Only one stretch of the data should be retyped: the lines from the line containing "font-size: 17px ->" through the line containing "font-size: 20px ->". Keep pictures out of it.

===== Data provided

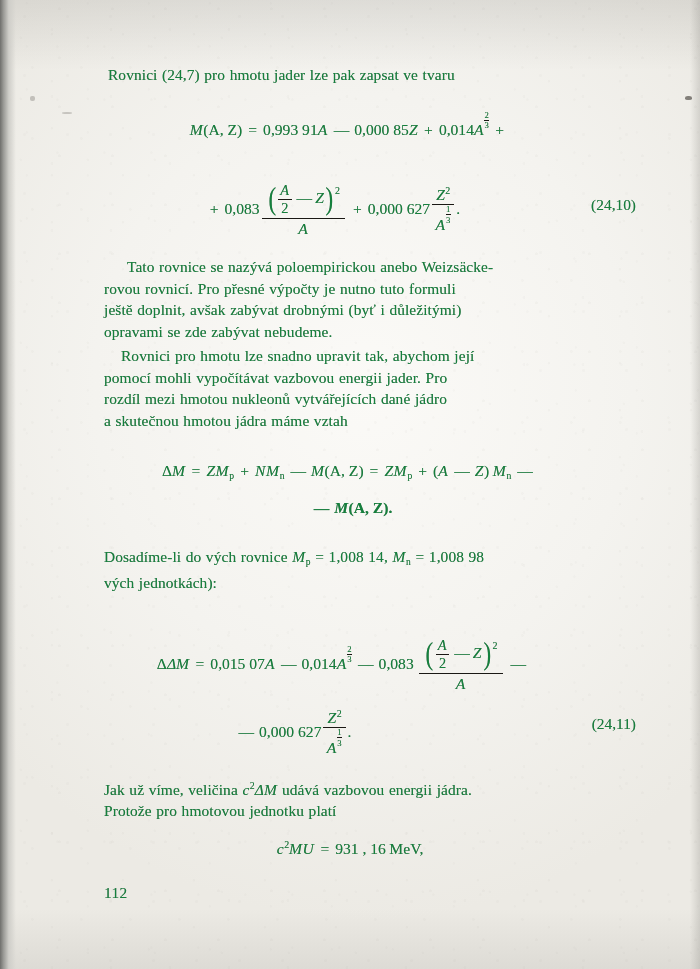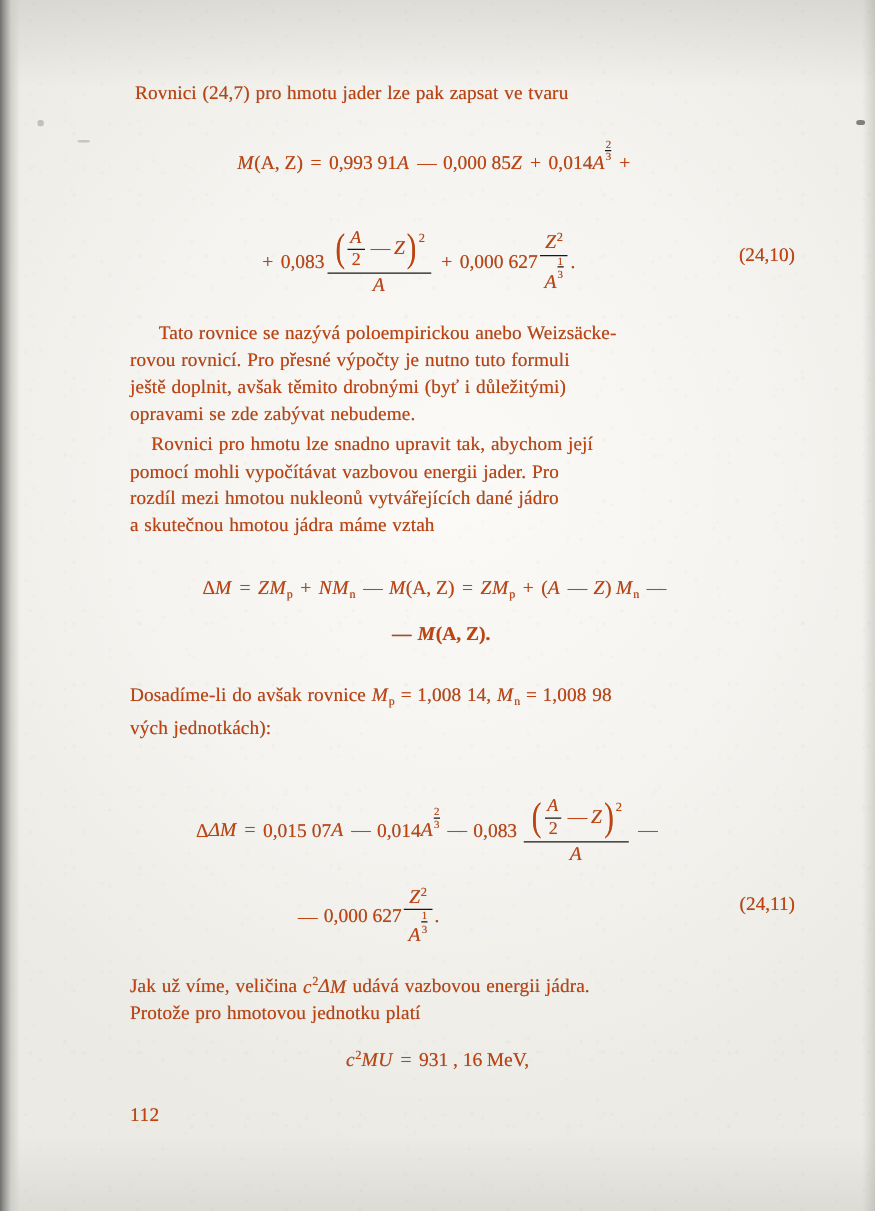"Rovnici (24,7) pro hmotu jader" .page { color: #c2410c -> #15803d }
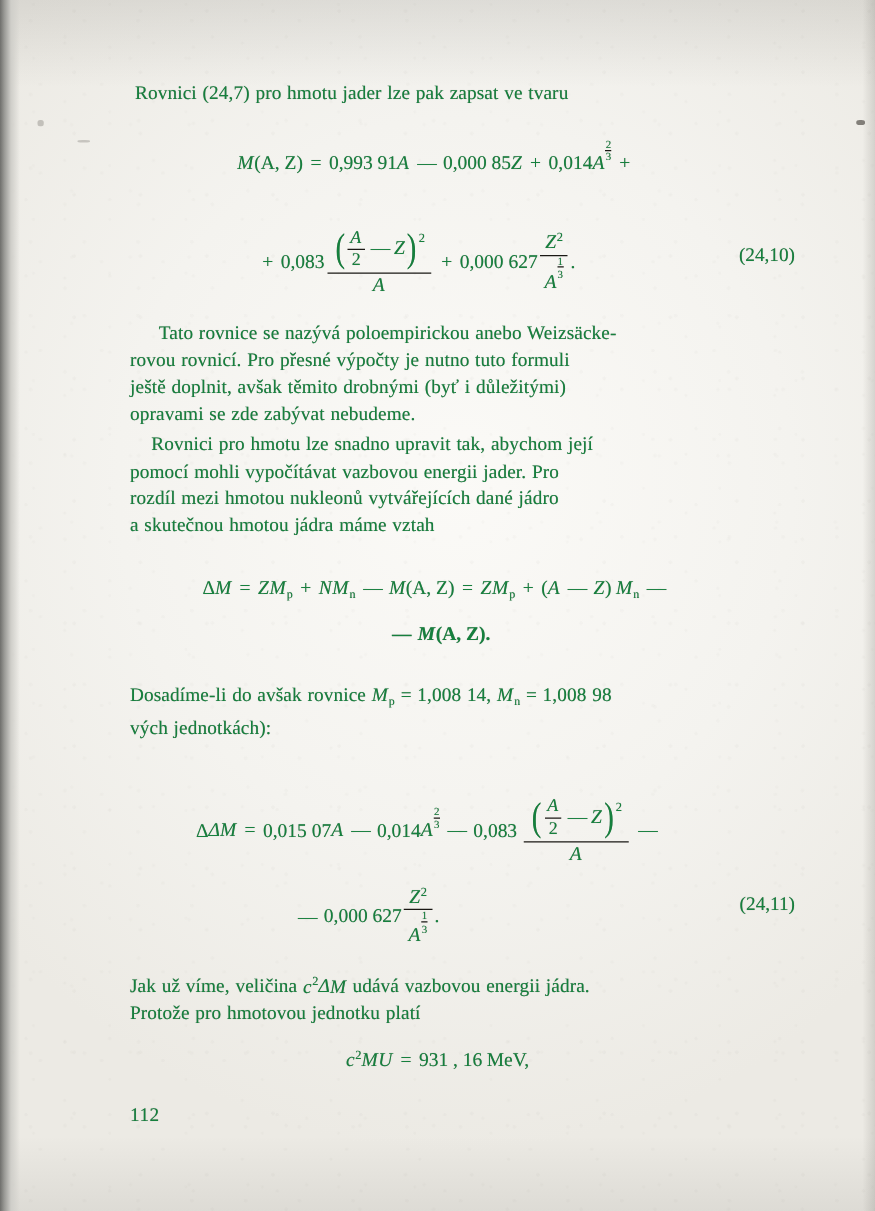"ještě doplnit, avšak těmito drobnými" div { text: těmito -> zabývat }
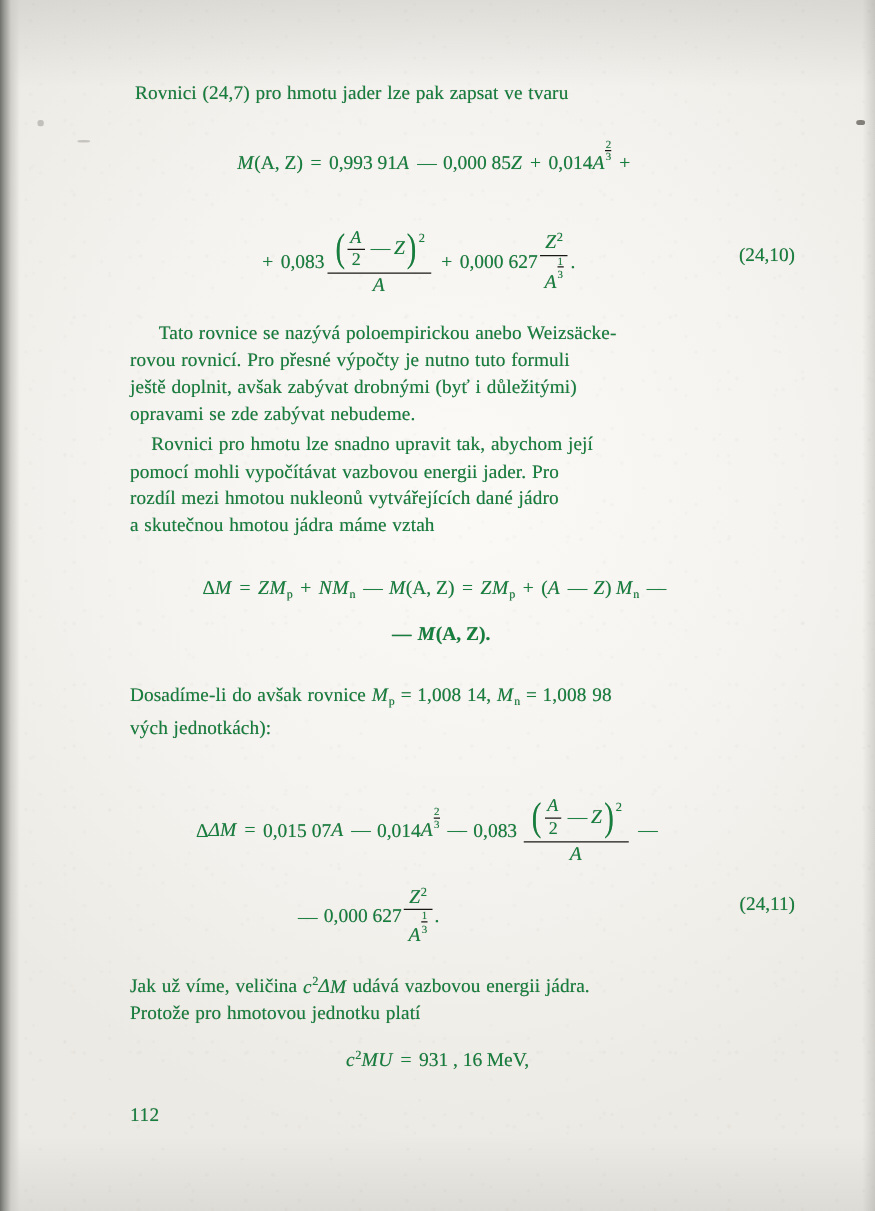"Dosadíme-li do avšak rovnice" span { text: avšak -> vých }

==========
===== Data provided

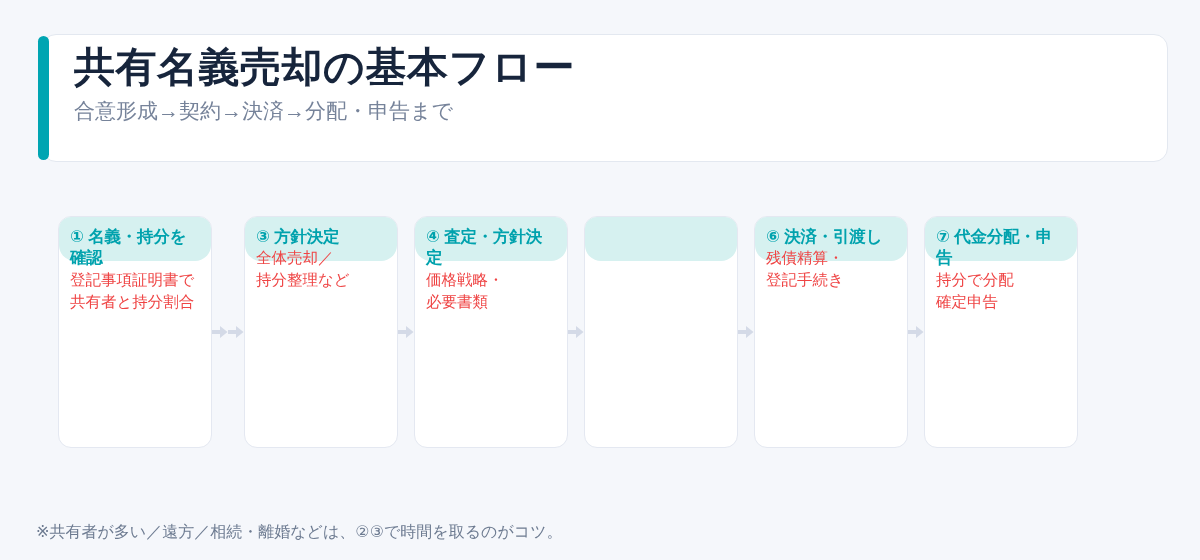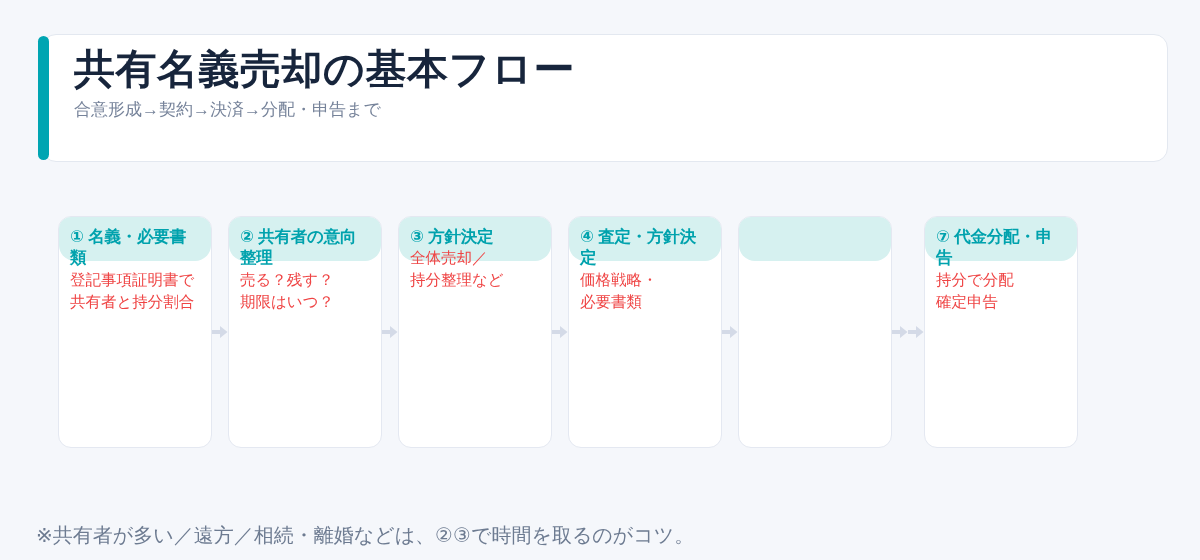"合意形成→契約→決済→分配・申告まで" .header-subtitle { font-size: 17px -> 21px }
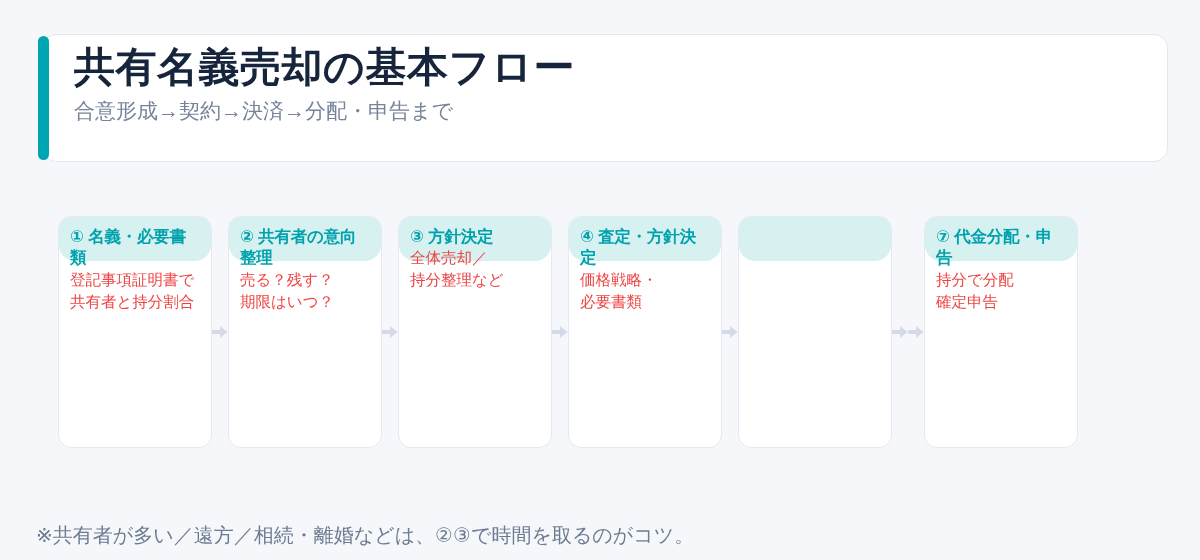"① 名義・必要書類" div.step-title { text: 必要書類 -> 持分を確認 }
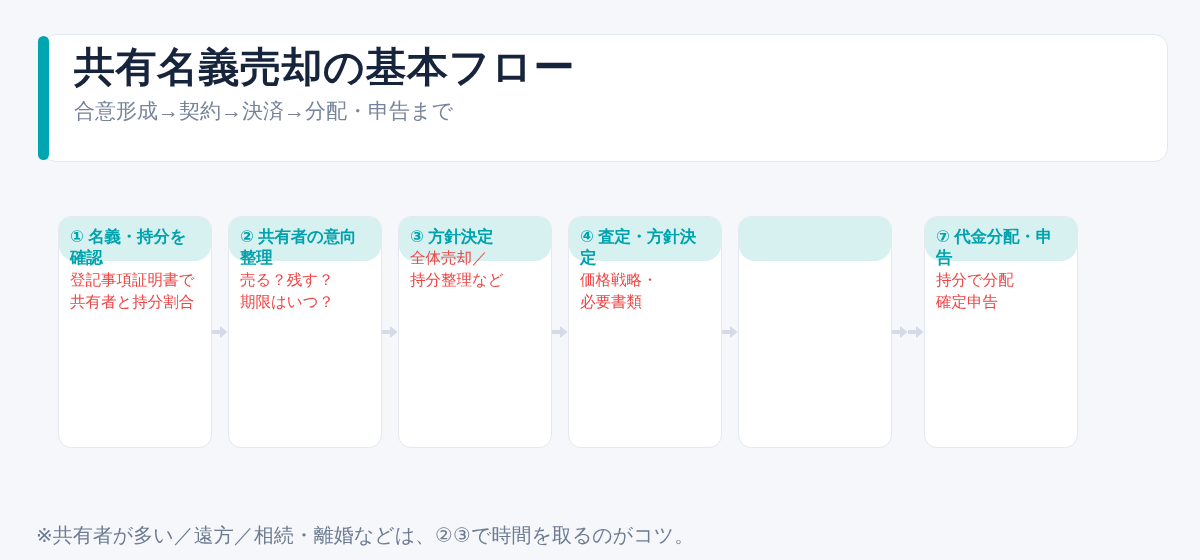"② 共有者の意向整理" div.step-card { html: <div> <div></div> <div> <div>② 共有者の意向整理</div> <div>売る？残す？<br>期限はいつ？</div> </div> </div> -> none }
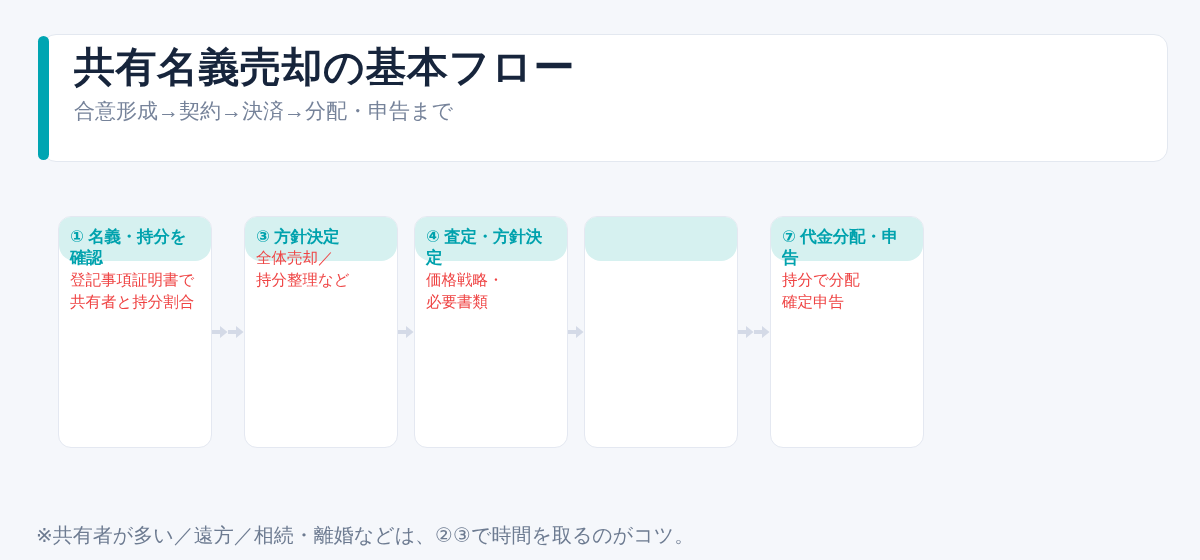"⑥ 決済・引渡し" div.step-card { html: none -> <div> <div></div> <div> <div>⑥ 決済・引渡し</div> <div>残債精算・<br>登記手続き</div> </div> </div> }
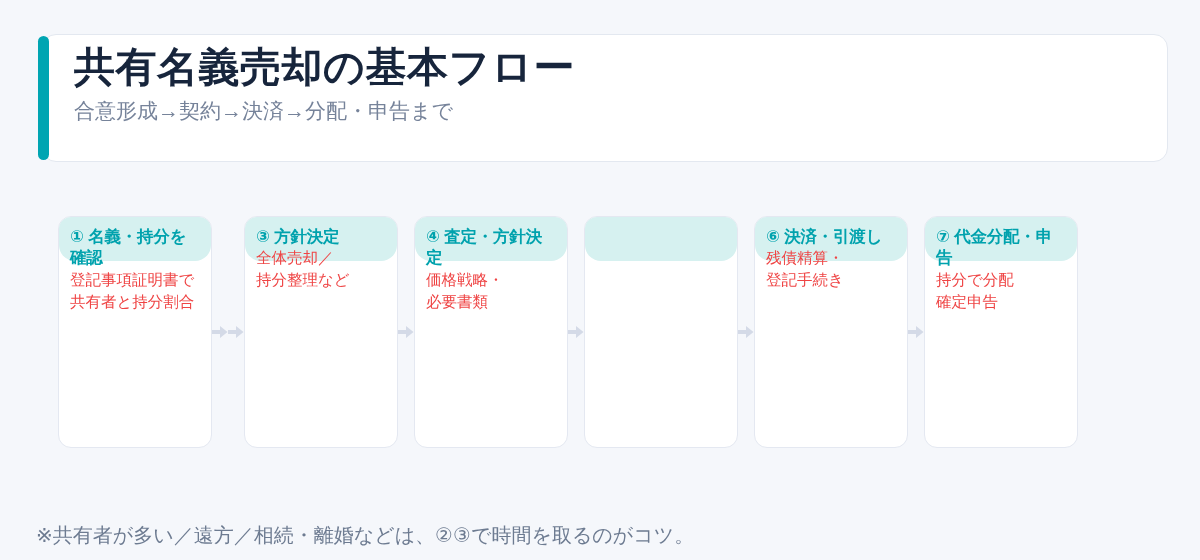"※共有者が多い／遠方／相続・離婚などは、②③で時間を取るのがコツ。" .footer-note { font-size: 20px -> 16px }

==========

* _Result of this exercise_:
"合意形成→契約→決済→分配・申告まで" .header-subtitle { font-size: 17px -> 21px }
"① 名義・必要書類" div.step-title { text: 必要書類 -> 持分を確認 }
"② 共有者の意向整理" div.step-card { html: <div> <div></div> <div> <div>② 共有者の意向整理</div> <div>売る？残す？<br>期限はいつ？</div> </div> </div> -> none }
"⑥ 決済・引渡し" div.step-card { html: none -> <div> <div></div> <div> <div>⑥ 決済・引渡し</div> <div>残債精算・<br>登記手続き</div> </div> </div> }
"※共有者が多い／遠方／相続・離婚などは、②③で時間を取るのがコツ。" .footer-note { font-size: 20px -> 16px }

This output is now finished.